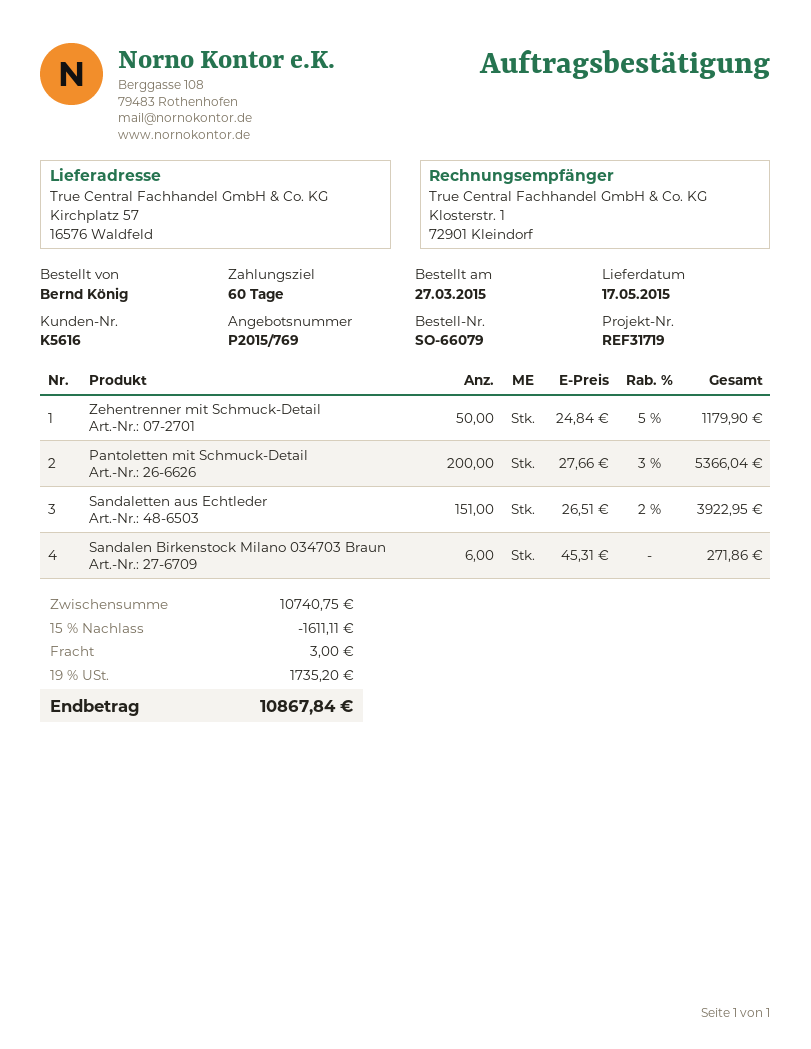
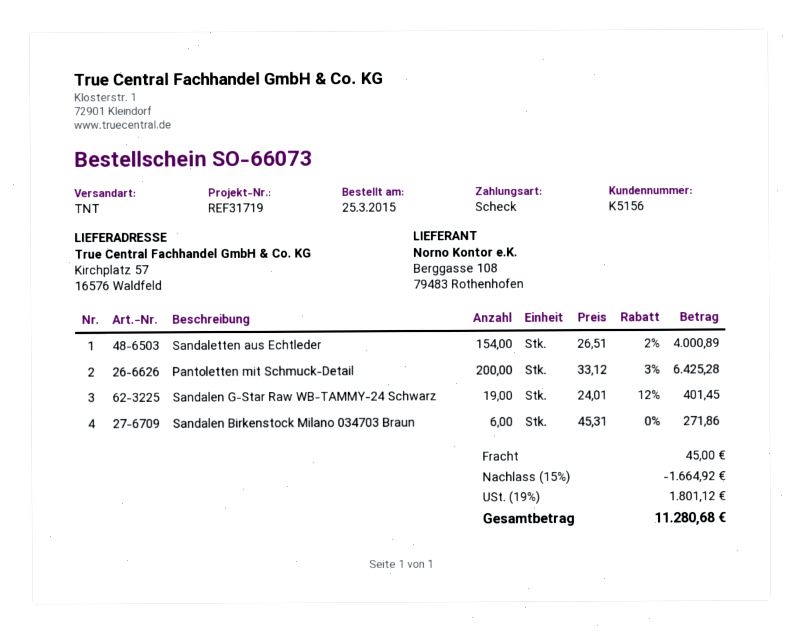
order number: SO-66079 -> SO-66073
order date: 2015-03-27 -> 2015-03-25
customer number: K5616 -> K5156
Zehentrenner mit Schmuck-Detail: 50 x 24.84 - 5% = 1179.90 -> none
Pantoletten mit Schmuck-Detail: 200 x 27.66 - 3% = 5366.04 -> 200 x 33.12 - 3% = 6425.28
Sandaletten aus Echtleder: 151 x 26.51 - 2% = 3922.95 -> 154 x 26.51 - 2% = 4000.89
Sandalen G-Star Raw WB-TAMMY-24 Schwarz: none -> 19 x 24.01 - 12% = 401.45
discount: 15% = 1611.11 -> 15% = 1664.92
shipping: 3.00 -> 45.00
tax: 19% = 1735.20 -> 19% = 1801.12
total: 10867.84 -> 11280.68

----

• [EXERCISE GOAL]:
Copy exactly the lines above, from the one containing "Sandaletten aus Echtleder: 151" through the very last line.

• [RESULT OF THE EXERCISE]:
Sandaletten aus Echtleder: 151 x 26.51 - 2% = 3922.95 -> 154 x 26.51 - 2% = 4000.89
Sandalen G-Star Raw WB-TAMMY-24 Schwarz: none -> 19 x 24.01 - 12% = 401.45
discount: 15% = 1611.11 -> 15% = 1664.92
shipping: 3.00 -> 45.00
tax: 19% = 1735.20 -> 19% = 1801.12
total: 10867.84 -> 11280.68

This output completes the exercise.